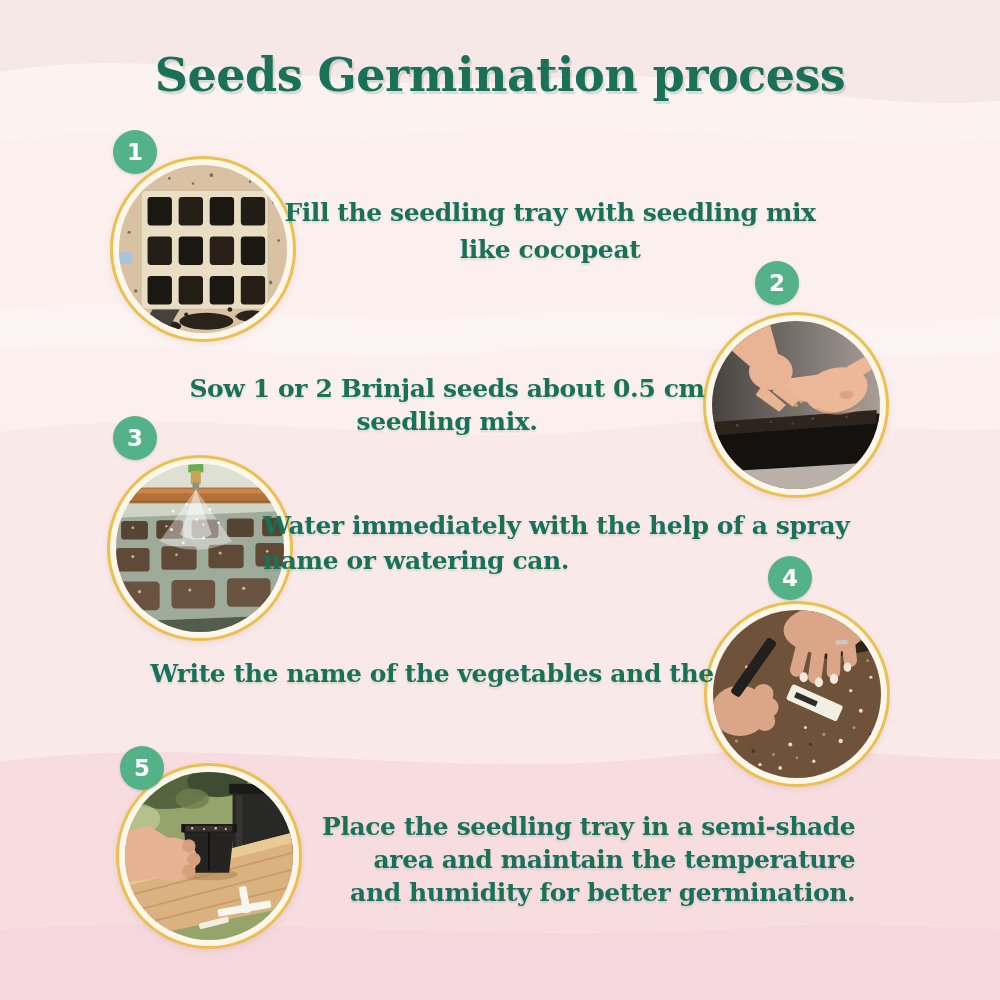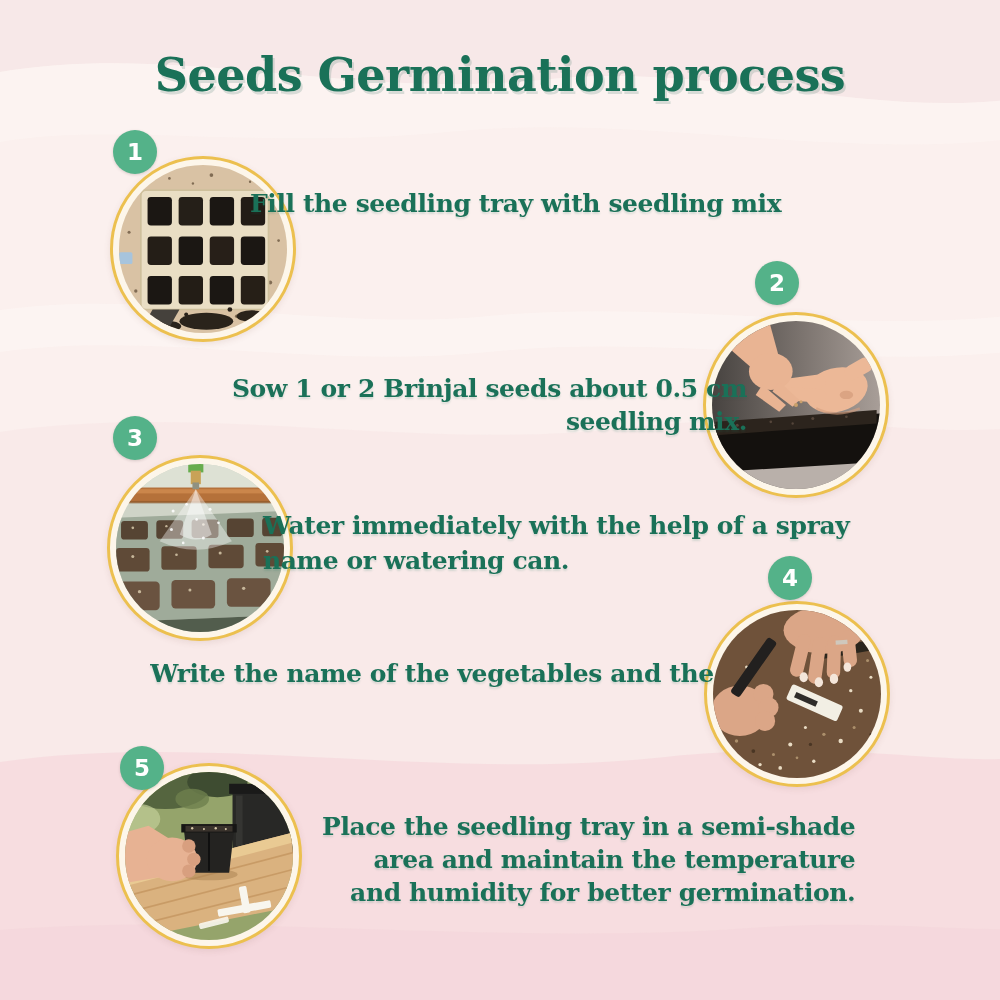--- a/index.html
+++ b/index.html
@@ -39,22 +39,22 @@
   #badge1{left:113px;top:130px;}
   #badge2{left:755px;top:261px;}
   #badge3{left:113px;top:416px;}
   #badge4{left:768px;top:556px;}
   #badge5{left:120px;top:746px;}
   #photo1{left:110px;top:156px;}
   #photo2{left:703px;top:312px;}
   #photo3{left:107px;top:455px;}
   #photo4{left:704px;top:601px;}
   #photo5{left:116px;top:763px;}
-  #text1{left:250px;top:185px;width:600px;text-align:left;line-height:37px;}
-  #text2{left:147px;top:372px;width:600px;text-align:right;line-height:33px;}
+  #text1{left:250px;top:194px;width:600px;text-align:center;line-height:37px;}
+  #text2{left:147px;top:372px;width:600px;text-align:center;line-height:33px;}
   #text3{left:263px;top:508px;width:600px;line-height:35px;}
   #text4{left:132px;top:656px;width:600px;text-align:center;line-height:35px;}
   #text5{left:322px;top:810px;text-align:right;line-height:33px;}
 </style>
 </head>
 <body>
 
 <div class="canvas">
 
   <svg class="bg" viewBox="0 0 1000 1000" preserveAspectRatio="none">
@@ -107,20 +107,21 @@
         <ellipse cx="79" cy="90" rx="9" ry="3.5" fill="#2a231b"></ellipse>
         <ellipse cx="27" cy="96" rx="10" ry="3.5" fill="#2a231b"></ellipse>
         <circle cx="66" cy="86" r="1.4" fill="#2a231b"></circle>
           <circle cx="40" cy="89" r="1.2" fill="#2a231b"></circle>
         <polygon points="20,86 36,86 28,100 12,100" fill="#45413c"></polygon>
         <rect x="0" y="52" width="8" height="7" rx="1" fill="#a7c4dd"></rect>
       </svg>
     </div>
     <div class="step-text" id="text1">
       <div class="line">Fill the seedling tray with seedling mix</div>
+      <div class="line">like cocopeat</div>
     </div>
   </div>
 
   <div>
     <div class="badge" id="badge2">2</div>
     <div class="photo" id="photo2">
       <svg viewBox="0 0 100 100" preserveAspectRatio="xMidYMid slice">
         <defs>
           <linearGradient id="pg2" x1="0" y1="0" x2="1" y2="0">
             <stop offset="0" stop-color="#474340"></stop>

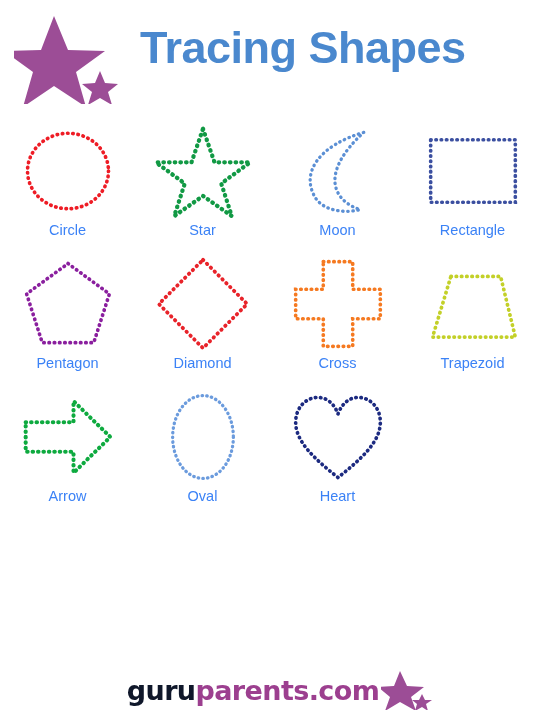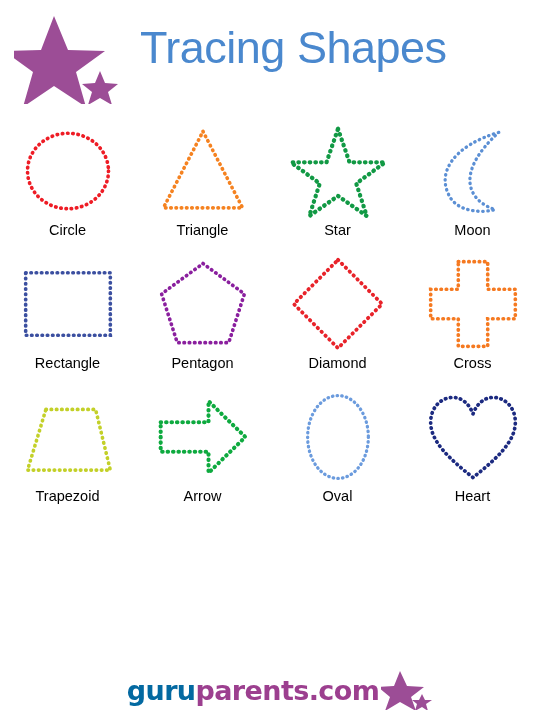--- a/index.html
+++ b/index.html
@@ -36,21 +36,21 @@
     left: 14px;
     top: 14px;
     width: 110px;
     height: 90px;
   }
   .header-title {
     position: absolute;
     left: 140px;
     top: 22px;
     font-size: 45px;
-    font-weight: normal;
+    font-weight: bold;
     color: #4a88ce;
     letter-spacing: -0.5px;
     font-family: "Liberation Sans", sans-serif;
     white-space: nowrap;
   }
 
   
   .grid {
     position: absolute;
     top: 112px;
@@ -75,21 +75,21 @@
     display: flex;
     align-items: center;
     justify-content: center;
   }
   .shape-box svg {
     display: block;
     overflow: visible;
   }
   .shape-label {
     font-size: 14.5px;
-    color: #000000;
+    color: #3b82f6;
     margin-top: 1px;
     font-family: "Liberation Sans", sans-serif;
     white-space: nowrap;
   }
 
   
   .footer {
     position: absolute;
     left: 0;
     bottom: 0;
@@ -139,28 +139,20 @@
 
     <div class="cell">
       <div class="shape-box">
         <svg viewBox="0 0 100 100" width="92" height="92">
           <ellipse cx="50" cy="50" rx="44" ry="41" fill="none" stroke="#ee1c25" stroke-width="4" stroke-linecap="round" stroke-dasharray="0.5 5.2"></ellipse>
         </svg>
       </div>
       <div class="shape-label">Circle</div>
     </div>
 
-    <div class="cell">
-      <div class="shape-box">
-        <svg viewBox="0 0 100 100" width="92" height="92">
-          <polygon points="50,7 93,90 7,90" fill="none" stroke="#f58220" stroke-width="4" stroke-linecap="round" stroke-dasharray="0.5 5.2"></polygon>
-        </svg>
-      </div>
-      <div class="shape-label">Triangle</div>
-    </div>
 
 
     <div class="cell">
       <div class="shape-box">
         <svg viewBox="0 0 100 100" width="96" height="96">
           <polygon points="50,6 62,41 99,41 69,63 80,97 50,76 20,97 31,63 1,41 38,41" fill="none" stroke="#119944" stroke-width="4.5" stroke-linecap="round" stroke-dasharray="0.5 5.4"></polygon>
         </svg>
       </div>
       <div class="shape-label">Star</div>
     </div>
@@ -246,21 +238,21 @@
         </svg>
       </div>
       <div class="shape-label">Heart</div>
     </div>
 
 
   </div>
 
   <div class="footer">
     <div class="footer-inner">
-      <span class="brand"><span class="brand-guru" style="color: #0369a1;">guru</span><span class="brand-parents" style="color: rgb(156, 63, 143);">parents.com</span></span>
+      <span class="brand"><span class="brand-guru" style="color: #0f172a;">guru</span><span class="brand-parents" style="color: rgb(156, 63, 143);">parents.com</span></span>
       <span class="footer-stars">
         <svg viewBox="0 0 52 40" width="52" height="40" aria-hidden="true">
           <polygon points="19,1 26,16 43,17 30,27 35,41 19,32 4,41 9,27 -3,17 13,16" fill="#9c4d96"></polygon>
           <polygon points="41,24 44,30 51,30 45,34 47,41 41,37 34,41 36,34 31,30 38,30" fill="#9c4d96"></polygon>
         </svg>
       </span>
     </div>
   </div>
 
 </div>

# TASK TO CARRY OUT
Retype the records exactly, but skip the pictures.

# TASK RESULT
--- a/index.html
+++ b/index.html
@@ -39,22 +39,22 @@
   #badge1{left:113px;top:130px;}
   #badge2{left:755px;top:261px;}
   #badge3{left:113px;top:416px;}
   #badge4{left:768px;top:556px;}
   #badge5{left:120px;top:746px;}
   #photo1{left:110px;top:156px;}
   #photo2{left:703px;top:312px;}
   #photo3{left:107px;top:455px;}
   #photo4{left:704px;top:601px;}
   #photo5{left:116px;top:763px;}
-  #text1{left:250px;top:185px;width:600px;text-align:left;line-height:37px;}
-  #text2{left:147px;top:372px;width:600px;text-align:right;line-height:33px;}
+  #text1{left:250px;top:194px;width:600px;text-align:center;line-height:37px;}
+  #text2{left:147px;top:372px;width:600px;text-align:center;line-height:33px;}
   #text3{left:263px;top:508px;width:600px;line-height:35px;}
   #text4{left:132px;top:656px;width:600px;text-align:center;line-height:35px;}
   #text5{left:322px;top:810px;text-align:right;line-height:33px;}
 </style>
 </head>
 <body>
 
 <div class="canvas">
 
   <svg class="bg" viewBox="0 0 1000 1000" preserveAspectRatio="none">
@@ -107,20 +107,21 @@
         <ellipse cx="79" cy="90" rx="9" ry="3.5" fill="#2a231b"></ellipse>
         <ellipse cx="27" cy="96" rx="10" ry="3.5" fill="#2a231b"></ellipse>
         <circle cx="66" cy="86" r="1.4" fill="#2a231b"></circle>
           <circle cx="40" cy="89" r="1.2" fill="#2a231b"></circle>
         <polygon points="20,86 36,86 28,100 12,100" fill="#45413c"></polygon>
         <rect x="0" y="52" width="8" height="7" rx="1" fill="#a7c4dd"></rect>
       </svg>
     </div>
     <div class="step-text" id="text1">
       <div class="line">Fill the seedling tray with seedling mix</div>
+      <div class="line">like cocopeat</div>
     </div>
   </div>
 
   <div>
     <div class="badge" id="badge2">2</div>
     <div class="photo" id="photo2">
       <svg viewBox="0 0 100 100" preserveAspectRatio="xMidYMid slice">
         <defs>
           <linearGradient id="pg2" x1="0" y1="0" x2="1" y2="0">
             <stop offset="0" stop-color="#474340"></stop>

--- a/index.html
+++ b/index.html
@@ -36,21 +36,21 @@
     left: 14px;
     top: 14px;
     width: 110px;
     height: 90px;
   }
   .header-title {
     position: absolute;
     left: 140px;
     top: 22px;
     font-size: 45px;
-    font-weight: normal;
+    font-weight: bold;
     color: #4a88ce;
     letter-spacing: -0.5px;
     font-family: "Liberation Sans", sans-serif;
     white-space: nowrap;
   }
 
   
   .grid {
     position: absolute;
     top: 112px;
@@ -75,21 +75,21 @@
     display: flex;
     align-items: center;
     justify-content: center;
   }
   .shape-box svg {
     display: block;
     overflow: visible;
   }
   .shape-label {
     font-size: 14.5px;
-    color: #000000;
+    color: #3b82f6;
     margin-top: 1px;
     font-family: "Liberation Sans", sans-serif;
     white-space: nowrap;
   }
 
   
   .footer {
     position: absolute;
     left: 0;
     bottom: 0;
@@ -139,28 +139,20 @@
 
     <div class="cell">
       <div class="shape-box">
         <svg viewBox="0 0 100 100" width="92" height="92">
           <ellipse cx="50" cy="50" rx="44" ry="41" fill="none" stroke="#ee1c25" stroke-width="4" stroke-linecap="round" stroke-dasharray="0.5 5.2"></ellipse>
         </svg>
       </div>
       <div class="shape-label">Circle</div>
     </div>
 
-    <div class="cell">
-      <div class="shape-box">
-        <svg viewBox="0 0 100 100" width="92" height="92">
-          <polygon points="50,7 93,90 7,90" fill="none" stroke="#f58220" stroke-width="4" stroke-linecap="round" stroke-dasharray="0.5 5.2"></polygon>
-        </svg>
-      </div>
-      <div class="shape-label">Triangle</div>
-    </div>
 
 
     <div class="cell">
       <div class="shape-box">
         <svg viewBox="0 0 100 100" width="96" height="96">
           <polygon points="50,6 62,41 99,41 69,63 80,97 50,76 20,97 31,63 1,41 38,41" fill="none" stroke="#119944" stroke-width="4.5" stroke-linecap="round" stroke-dasharray="0.5 5.4"></polygon>
         </svg>
       </div>
       <div class="shape-label">Star</div>
     </div>
@@ -246,21 +238,21 @@
         </svg>
       </div>
       <div class="shape-label">Heart</div>
     </div>
 
 
   </div>
 
   <div class="footer">
     <div class="footer-inner">
-      <span class="brand"><span class="brand-guru" style="color: #0369a1;">guru</span><span class="brand-parents" style="color: rgb(156, 63, 143);">parents.com</span></span>
+      <span class="brand"><span class="brand-guru" style="color: #0f172a;">guru</span><span class="brand-parents" style="color: rgb(156, 63, 143);">parents.com</span></span>
       <span class="footer-stars">
         <svg viewBox="0 0 52 40" width="52" height="40" aria-hidden="true">
           <polygon points="19,1 26,16 43,17 30,27 35,41 19,32 4,41 9,27 -3,17 13,16" fill="#9c4d96"></polygon>
           <polygon points="41,24 44,30 51,30 45,34 47,41 41,37 34,41 36,34 31,30 38,30" fill="#9c4d96"></polygon>
         </svg>
       </span>
     </div>
   </div>
 
 </div>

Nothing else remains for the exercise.